Last week, I began writing Colorado Springs restaurant/food articles for examiner.com.  The articles are fairly short and cover “Cheap Eats in Colorado Springs.”  They might be restaurant reviews, reports on coupons or specials, chef or book interviews or whatever can be crammed into that space about eating more frugally.  There are already a few articles up and you can comment there, too, or let me know right there on the website of a good deal you’ve seen around town.    You can also follow me on twitter.com (afmorgan53) and see what I’m up to as I cruise around looking at story ideas.  At the side of this blog, I’m beginning to list the blogs I follow…fyi.

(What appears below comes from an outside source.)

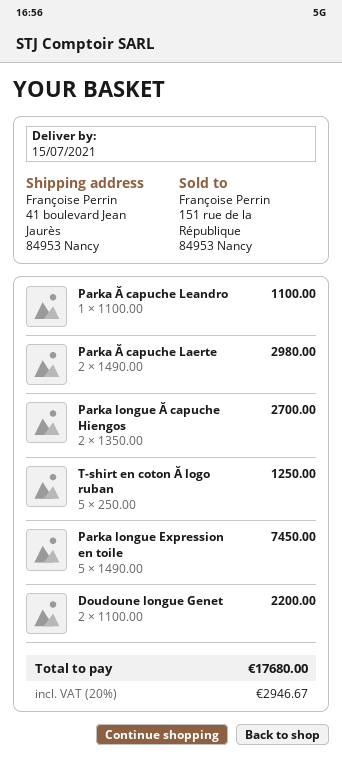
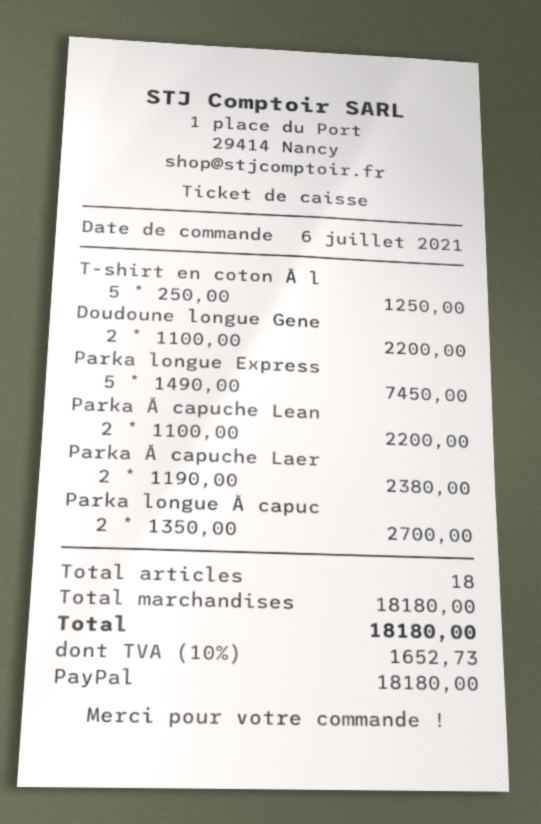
Parka Ă capuche Leandro: 1 x 1100.00 = 1100.00 -> 2 x 1100.00 = 2200.00
Parka Ă capuche Laerte: 2 x 1490.00 = 2980.00 -> 2 x 1190.00 = 2380.00
tax: 20% = 2946.67 -> 10% = 1652.73
total: 17680.00 -> 18180.00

It’s a new endeavor and way fun.  Examiner has nationwide local info on a variety of subjects.  When you hit the site, you can click on a place to find your city.  Under Colorado and Colorado Springs,  restaurant articles are under the heading “entertainment.”  There you’ll see my articles with my byline Alyce Morgan, Colorado Springs Cheap Eats Examiner.  It’ll take me a while to get my feet under me and figure out everything I want to do or not.   Thanks to those who have already sent suggestions for articles or commented on the site.  Hugs.  Your support is important to me, friends. Smile!

Meantime, dinnertime still comes around and I’ve got a few things coming up on this blog I think you’ll like.  I am happy with  salmon almost any way, but I especially like it when I figure out some different or new way to make it and I do that often.  Despite the farmed salmon debate (and Target has stopped selling farmed salmon, according to a  recent press release), most people love its healthy fat goodness.  It’s just as good grilled simply as it is in an elegant presentation.    Leftovers are yummy in everything from scrambled eggs (with dill) to fish spreads for crackers to salad toppings.  Even sandwiches.  So consider making extra and not cooking (much) tomorrow.  Here’s how I did it:
onions cooking with spinach and basil
Salmon on Couscous with Golden Raisins
   4 servings
Preheat oven to 250 F and warm the dinner plates there until needed.
For the Couscous; make this first—                                               
1T olive oil
1/3 c onion, chopped finely
1/3 c golden raisins
1 5.8 oz box couscous (I like the Roasted Garlic and Olive Oil style)
1 1/4 c boiling water
Saute onion in olive oil for ten minutes or so, stirring often.  Add raisins, couscous, seasoning packet (if wanted) and stir.  Pour in boiling water and stir well.  Cover and let sit off the heat until needed.  Fluff with fork before plating.
For the salmon; make this second–
3T olive oil, divided
2 medium-large onions, sliced thickly                  
1 lrg shallot or 3 scallions
4 cloves garlic, sliced thickly
2-3 c fresh spinach
1/4 fresh basil (or 1T dry)
4 4oz salmon filets
Kosher salt and fresh ground pepper
Glaze:  4T each best quality balsamic vinegar                                    
 and honey, a few grinds of pepper
  • In a large saute pan, heat 2 T of the oil and add onions and shallots.  Cook down for 15 minutes or so, adding garlic when the onions are almost done. 
  •  Add spinach and basil. 
  •  Rub other 1T oil on the salmon and salt and pepper well.  Place filets in the pan on top of the vegetables and cover if possible.  Cook salmon until barely cooked (a tad rare is fine; they’ll cook more as you plate), around 7-10 minutes, depending on thickness. 
  • While the salmon cooks, heat the glaze ingredients, stirring together over medium heat for 1 minute.  
To serve, on warmed plates,  spoon vegetables onto a bed of couscous.   Top with the salmon filets.  Drizzle salmon with  glaze.
Serve with:  Grilled asparagus
Wine:  Pinot Noir
Dessert:  Greek yogurt, blueberries and honey in stemmed sherbets.  Top with a few toasted almond slices.
Reading:  Mimi Sheraton’s EATING MY WORDS; Michael Pollan’s FOOD RULES: AN EATER’S MANUAL; Nancy Horan’s LOVING FRANK (just finished-wow); Barbara Brown Taylor’s AN ALTAR IN THE WORLD
and, last, but most
TUCKER–
Ok, Ok; Tucker’s great.  Of course, he is up three times a night to do his business or just because he’s lonely, but he’s really beginning to be ok in the kennel and, who wouldn’t love…

And, believe it or not, he fetched the paper today.  He IS a golden retriever, after all.  As I write, he has fetched my 2# weights that I use for my hands. 

And, also:  Dog is God spelled backwards.  You already knew that.

Sing a new song; write a new article; love a new dog.